Al igual que Jesús, David es divinizado por sus seguidores, que exhiben un ataúd vacío, afirmando que no ha muerto. Dmitri, el asesino de Ana Magdalena, se presenta como su apóstol más fiel, una especie de Pablo de Tarso con la misma escasez de escrúpulos para adulterar los hechos. Coetzee lanza un guiño a Dostoievski, utilizando el nombre del falso parricida de Los hermanos Karamázov. Se especula que David muere porque en el hospital le han extraído hasta la última gota de su sangre. ¿Muere por amor al hombre? No, muere de impotencia. Las profecías de Isaías son falsas: el león y el cordero nunca pastarán juntos. No existe el paraíso. Perdonar no repara el daño causado. De hecho, David se niega a perdonar a Dmitri por el asesinato de Ana.

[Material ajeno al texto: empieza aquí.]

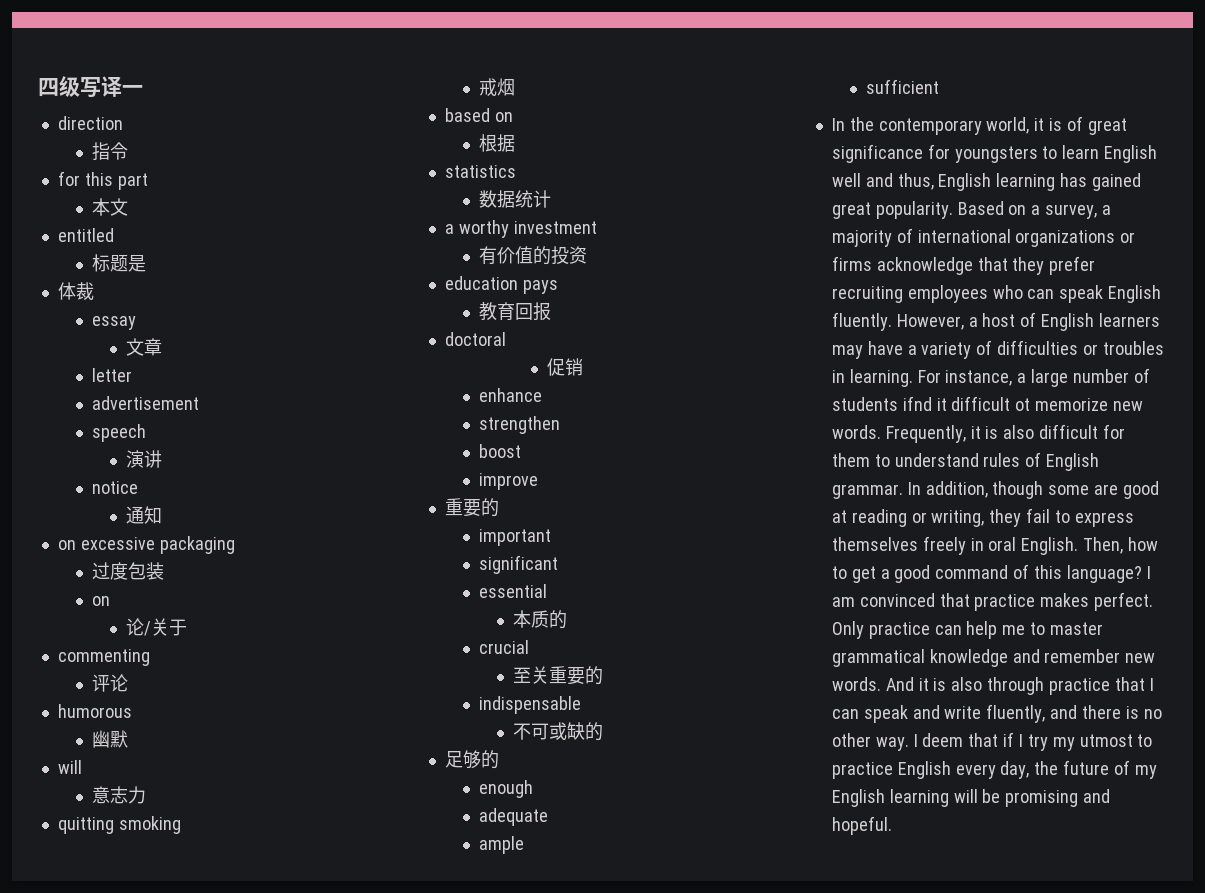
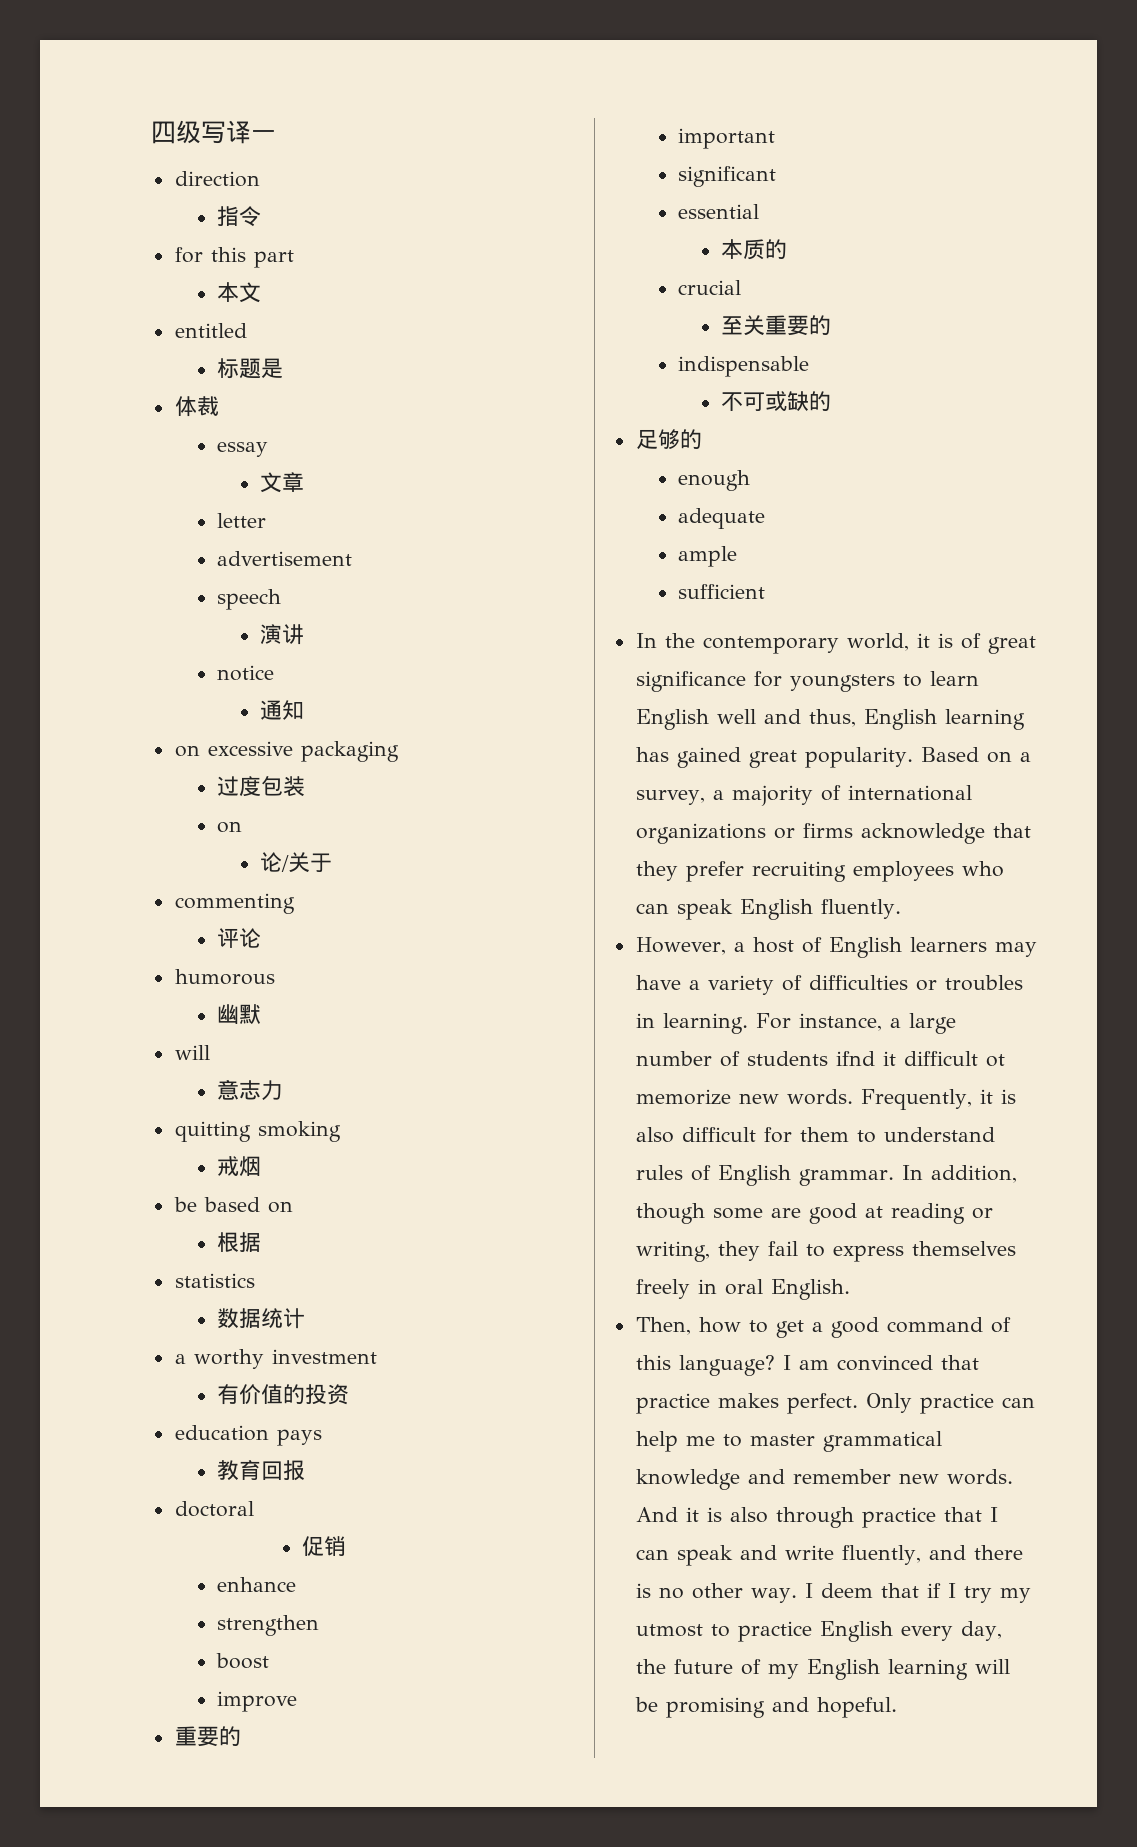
(515, 87) none -> [173,1197,197,1212] be
(892, 321) none -> (901, 909) //
(1079, 546) none -> (850, 1289) //

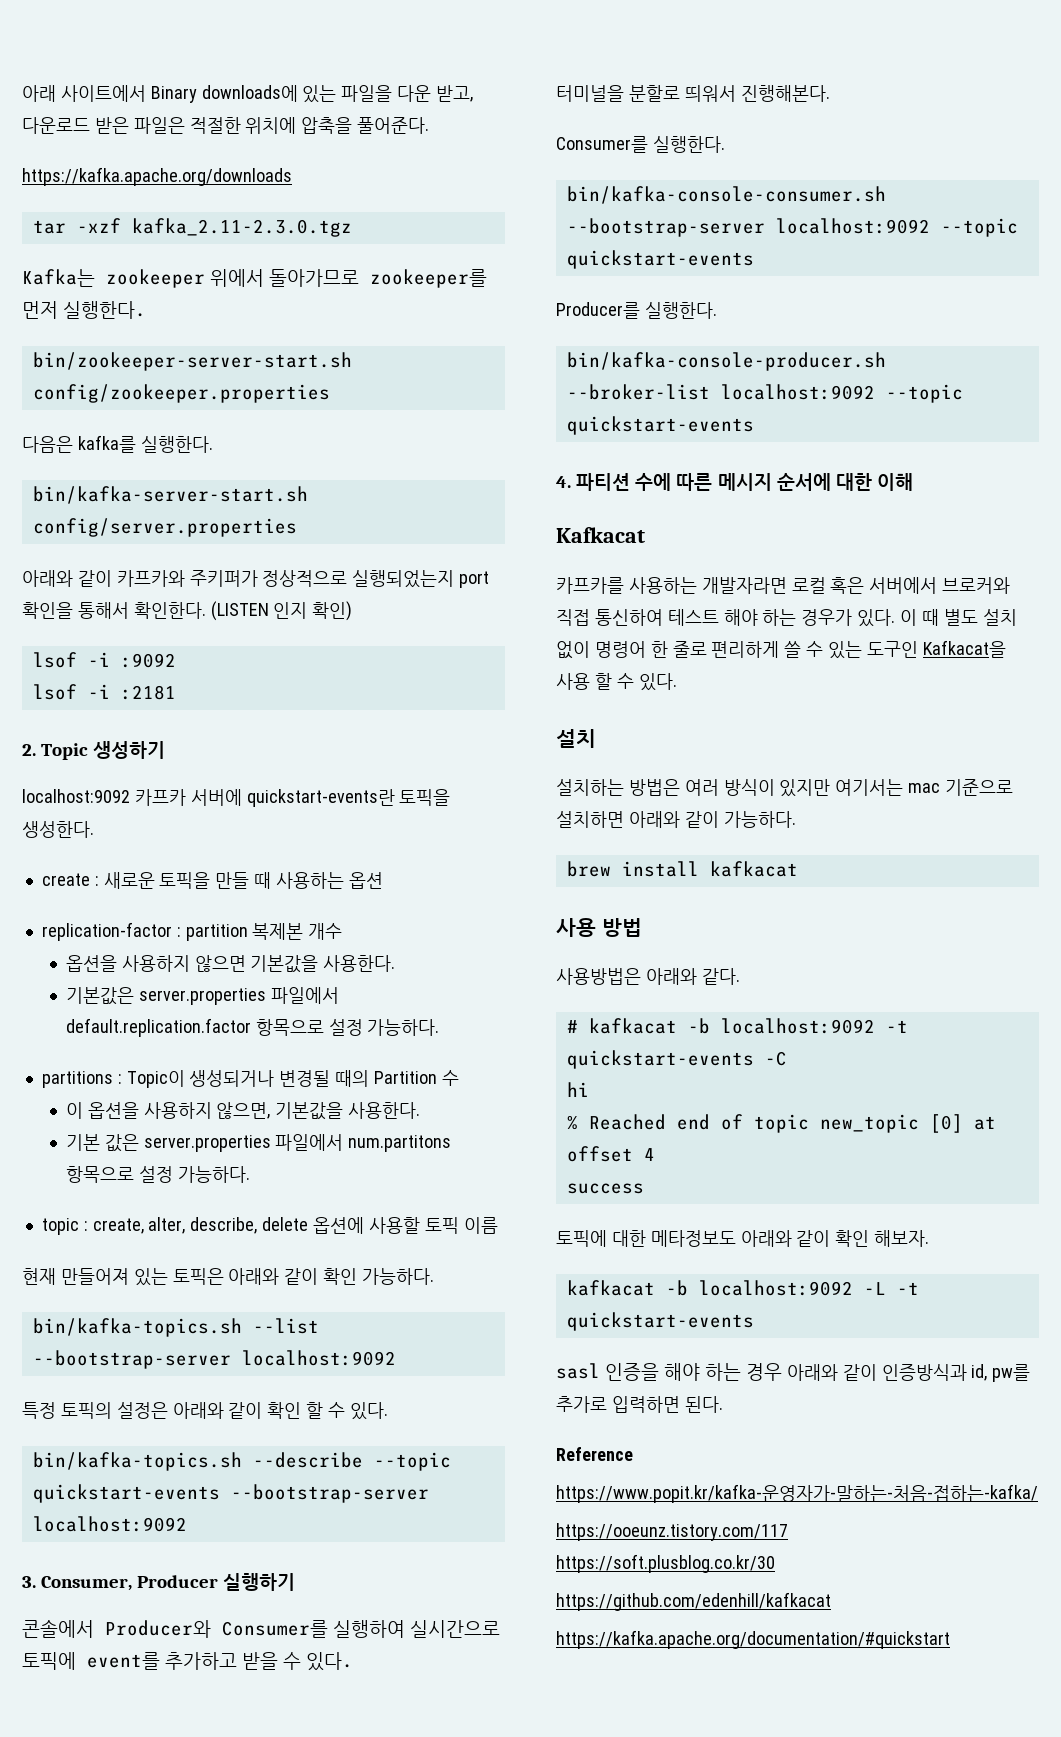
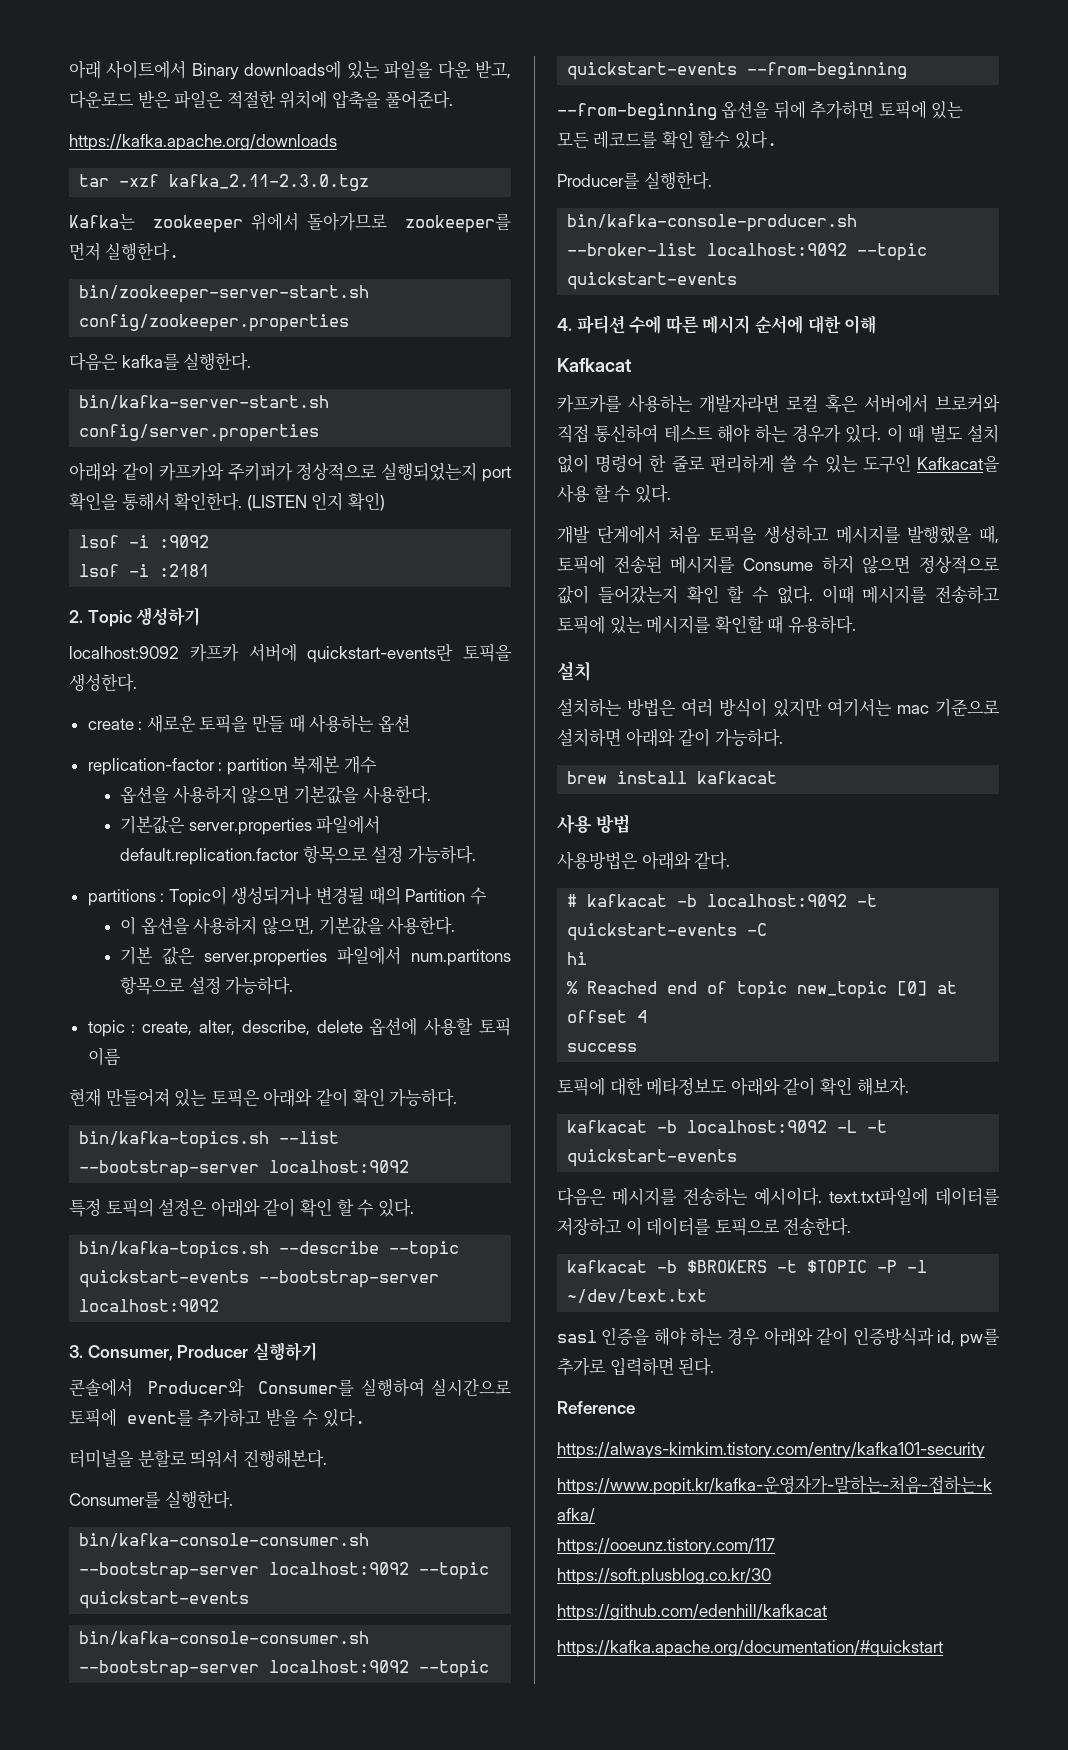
(754, 259) none -> [79,1631,370,1645] [79,1660,490,1678] [567,62,908,80] [557,100,964,120] [557,130,777,149] // bin/kafka-console-consumer.sh --bootstrap-server localhost:9092 --topic quickstart-events --from-beginning // --from-beginning 옵션을 뒤에 추가하면 토픽에 있는 모든 레코드를 확인 할수 있다.
(677, 682) none -> [557,525,999,544] [557,555,1000,574] [557,585,1000,604] [557,615,856,634] // 개발 단계에서 처음 토픽을 생성하고 메시지를 발행했을 때, 토픽에 전송된 메시지를 Consume 하지 않으면 정상적으로 값이 들어갔는지 확인 할 수 없다. 이때 메시지를 전송하고 토픽에 있는 메시지를 확인할 때 유용하다.
(754, 1321) none -> [557,1187,1000,1206] [557,1217,852,1236] [567,1260,928,1273] [567,1289,708,1303] // 다음은 메시지를 전송하는 예시이다. text.txt파일에 데이터를 저장하고 이 데이터를 토픽으로 전송한다. // kafkacat -b $BROKERS -t $TOPIC -P -l ~/dev/text.txt
(633, 1454) none -> [557,1442,985,1459] // https://always-kimkim.tistory.com/entry/kafka101-security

La muerte de Jesús no es el capricho estrafalario de un narrador en su ocaso, sino una obra original, ambiciosa y valiente. Sería un error interpretarla como una apología del pesimismo. David es un cometa, un pájaro, el heraldo de un vitalismo dionisíaco. Sus pasos de baile, ebrios de dicha, nos piden que no pensemos en el mañana, sino en el instante. No debemos perder el tiempo con la filosofía o la teología, es mejor danzar, olvidarnos de la mente y dejarnos llevar por el cuerpo. No existe la verdad. Sólo hay equívocos, malentendidos e imposturas. No hay ningún porqué. Sólo hay vida, un devenir que fluye sin descanso, renovándose con cada ser que nace. Saber eso debería ser suficiente. No pidamos explicaciones ni justificaciones al milagro de existir. David no deja nada escrito. Sólo efímeros pasos de baile que nos hacen sonreír y pensar que el mundo es realmente un lugar hermoso.